**Directions for this task**
Using the entries below, output each line exactly from the first through the one that contains "<span>Queuing</span>".

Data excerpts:
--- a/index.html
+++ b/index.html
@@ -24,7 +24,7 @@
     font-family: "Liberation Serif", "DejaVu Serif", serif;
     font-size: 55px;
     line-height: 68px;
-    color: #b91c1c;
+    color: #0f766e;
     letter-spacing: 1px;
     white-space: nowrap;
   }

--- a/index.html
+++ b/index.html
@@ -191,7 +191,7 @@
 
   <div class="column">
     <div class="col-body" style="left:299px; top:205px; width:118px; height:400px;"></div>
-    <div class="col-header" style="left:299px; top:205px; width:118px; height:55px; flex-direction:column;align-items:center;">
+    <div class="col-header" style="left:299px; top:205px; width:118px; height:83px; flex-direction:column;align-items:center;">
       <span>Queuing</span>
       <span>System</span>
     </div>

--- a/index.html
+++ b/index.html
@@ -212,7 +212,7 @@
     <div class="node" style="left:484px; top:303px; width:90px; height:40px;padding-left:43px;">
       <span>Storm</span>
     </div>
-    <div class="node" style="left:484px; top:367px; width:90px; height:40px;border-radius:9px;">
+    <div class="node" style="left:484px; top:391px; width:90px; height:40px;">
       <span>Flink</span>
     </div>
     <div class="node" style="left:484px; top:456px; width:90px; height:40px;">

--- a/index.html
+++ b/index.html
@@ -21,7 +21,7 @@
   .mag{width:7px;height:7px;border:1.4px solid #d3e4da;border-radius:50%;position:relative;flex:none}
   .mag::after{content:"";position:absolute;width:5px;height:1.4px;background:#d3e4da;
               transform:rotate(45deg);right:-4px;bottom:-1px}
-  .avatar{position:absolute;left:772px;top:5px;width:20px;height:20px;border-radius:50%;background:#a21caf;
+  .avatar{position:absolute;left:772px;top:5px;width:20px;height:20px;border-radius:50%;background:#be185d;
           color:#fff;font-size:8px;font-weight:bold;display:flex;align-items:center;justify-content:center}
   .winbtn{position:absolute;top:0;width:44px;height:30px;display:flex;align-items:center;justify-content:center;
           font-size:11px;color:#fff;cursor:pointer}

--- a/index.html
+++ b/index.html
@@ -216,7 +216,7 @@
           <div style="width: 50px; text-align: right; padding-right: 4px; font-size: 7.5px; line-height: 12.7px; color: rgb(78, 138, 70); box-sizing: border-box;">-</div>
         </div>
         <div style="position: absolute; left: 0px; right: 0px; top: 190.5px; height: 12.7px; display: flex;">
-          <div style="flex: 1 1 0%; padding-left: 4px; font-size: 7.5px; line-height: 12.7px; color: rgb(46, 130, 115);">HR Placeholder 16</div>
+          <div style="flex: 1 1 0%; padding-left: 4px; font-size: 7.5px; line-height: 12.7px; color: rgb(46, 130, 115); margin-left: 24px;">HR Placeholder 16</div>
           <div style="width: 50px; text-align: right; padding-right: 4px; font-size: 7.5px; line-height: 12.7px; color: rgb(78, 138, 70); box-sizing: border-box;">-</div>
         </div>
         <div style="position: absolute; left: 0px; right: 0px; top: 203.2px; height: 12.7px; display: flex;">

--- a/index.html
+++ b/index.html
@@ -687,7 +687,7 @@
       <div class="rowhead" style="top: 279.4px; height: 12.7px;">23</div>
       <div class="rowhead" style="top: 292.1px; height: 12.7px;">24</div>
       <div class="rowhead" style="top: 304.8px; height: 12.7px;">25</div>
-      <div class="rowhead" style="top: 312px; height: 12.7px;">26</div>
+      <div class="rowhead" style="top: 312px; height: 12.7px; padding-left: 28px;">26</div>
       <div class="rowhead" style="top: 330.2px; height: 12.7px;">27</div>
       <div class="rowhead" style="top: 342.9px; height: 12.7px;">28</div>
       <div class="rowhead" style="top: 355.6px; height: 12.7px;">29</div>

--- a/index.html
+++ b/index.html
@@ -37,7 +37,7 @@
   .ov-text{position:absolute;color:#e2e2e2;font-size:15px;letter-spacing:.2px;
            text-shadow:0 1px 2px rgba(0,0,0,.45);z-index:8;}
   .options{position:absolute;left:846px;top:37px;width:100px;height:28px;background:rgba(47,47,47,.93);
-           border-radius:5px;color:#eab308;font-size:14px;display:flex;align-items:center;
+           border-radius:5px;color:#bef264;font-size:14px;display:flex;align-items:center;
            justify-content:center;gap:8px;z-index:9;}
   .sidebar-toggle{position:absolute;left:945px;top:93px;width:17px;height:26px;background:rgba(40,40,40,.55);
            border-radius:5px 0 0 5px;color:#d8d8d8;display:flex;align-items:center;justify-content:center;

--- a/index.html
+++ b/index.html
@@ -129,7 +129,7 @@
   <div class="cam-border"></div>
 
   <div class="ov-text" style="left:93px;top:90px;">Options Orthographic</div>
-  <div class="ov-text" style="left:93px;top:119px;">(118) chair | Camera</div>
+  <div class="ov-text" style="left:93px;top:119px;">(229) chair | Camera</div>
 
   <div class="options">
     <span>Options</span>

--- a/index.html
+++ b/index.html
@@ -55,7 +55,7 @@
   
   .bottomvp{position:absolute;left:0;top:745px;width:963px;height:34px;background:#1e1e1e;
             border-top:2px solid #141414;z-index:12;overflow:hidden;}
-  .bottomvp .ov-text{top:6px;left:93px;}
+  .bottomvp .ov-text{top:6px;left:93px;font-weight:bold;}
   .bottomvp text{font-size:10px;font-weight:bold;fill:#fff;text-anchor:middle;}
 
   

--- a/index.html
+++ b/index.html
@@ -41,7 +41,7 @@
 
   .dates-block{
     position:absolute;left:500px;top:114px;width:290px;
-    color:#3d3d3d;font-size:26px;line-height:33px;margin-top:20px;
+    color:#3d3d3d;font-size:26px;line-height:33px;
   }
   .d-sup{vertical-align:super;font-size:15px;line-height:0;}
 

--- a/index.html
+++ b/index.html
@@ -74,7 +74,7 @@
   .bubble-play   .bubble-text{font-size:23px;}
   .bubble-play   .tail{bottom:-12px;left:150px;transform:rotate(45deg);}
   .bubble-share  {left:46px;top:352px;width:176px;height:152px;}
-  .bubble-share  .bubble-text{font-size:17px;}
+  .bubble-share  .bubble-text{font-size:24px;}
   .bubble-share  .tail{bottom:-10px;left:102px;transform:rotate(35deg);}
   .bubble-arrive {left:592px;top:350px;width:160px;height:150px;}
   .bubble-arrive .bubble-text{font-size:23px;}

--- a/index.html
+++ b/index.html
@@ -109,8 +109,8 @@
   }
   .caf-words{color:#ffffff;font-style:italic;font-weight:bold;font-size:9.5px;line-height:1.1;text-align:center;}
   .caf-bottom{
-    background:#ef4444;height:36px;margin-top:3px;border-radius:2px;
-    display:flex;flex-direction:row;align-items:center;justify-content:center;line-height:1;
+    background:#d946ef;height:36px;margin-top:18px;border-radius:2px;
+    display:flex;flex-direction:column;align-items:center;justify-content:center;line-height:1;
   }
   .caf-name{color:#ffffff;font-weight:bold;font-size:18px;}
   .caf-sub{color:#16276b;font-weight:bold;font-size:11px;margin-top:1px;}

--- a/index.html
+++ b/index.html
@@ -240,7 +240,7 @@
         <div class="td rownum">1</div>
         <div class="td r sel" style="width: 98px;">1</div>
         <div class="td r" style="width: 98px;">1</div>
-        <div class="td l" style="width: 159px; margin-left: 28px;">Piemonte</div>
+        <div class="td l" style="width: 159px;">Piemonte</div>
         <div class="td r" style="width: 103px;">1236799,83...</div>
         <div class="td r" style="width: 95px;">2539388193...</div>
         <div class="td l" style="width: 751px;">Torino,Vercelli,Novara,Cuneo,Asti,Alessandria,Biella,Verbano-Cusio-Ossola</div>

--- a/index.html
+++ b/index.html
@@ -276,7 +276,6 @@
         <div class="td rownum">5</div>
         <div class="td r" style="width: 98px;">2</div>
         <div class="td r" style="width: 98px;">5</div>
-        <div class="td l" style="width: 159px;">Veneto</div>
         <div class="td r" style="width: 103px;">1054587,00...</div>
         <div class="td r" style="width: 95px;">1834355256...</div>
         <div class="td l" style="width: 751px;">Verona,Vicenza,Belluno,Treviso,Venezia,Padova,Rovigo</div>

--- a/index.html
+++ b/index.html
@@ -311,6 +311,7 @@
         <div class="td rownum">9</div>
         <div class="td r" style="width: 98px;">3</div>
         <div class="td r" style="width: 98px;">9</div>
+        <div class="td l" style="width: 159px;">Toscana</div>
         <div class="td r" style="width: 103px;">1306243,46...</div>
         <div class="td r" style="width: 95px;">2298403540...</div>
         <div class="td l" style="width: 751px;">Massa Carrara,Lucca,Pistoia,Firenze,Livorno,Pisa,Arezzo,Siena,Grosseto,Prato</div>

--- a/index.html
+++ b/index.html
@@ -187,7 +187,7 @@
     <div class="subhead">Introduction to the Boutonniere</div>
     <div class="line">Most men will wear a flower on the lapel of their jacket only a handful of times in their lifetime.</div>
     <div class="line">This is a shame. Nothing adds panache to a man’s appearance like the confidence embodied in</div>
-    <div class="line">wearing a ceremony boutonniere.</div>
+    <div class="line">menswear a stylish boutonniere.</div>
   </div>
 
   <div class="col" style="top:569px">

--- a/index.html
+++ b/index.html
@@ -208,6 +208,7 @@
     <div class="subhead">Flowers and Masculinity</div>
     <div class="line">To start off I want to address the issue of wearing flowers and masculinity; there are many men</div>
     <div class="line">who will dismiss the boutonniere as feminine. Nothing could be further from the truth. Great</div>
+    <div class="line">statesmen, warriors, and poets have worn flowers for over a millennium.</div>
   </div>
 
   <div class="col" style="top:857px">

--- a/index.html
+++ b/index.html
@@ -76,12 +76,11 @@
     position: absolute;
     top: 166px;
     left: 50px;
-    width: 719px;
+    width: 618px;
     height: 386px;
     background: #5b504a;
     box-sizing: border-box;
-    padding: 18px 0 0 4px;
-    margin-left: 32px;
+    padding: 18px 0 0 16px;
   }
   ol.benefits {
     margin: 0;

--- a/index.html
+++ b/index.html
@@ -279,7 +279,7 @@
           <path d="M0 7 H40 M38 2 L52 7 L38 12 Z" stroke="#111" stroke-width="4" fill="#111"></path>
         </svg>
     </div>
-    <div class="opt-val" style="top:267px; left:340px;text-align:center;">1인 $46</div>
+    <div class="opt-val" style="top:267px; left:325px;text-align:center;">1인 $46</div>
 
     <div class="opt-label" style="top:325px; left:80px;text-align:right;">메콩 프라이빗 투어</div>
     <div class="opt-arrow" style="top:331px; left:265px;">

**Task output**
--- a/index.html
+++ b/index.html
@@ -24,7 +24,7 @@
     font-family: "Liberation Serif", "DejaVu Serif", serif;
     font-size: 55px;
     line-height: 68px;
-    color: #b91c1c;
+    color: #0f766e;
     letter-spacing: 1px;
     white-space: nowrap;
   }

--- a/index.html
+++ b/index.html
@@ -191,7 +191,7 @@
 
   <div class="column">
     <div class="col-body" style="left:299px; top:205px; width:118px; height:400px;"></div>
-    <div class="col-header" style="left:299px; top:205px; width:118px; height:55px; flex-direction:column;align-items:center;">
+    <div class="col-header" style="left:299px; top:205px; width:118px; height:83px; flex-direction:column;align-items:center;">
       <span>Queuing</span>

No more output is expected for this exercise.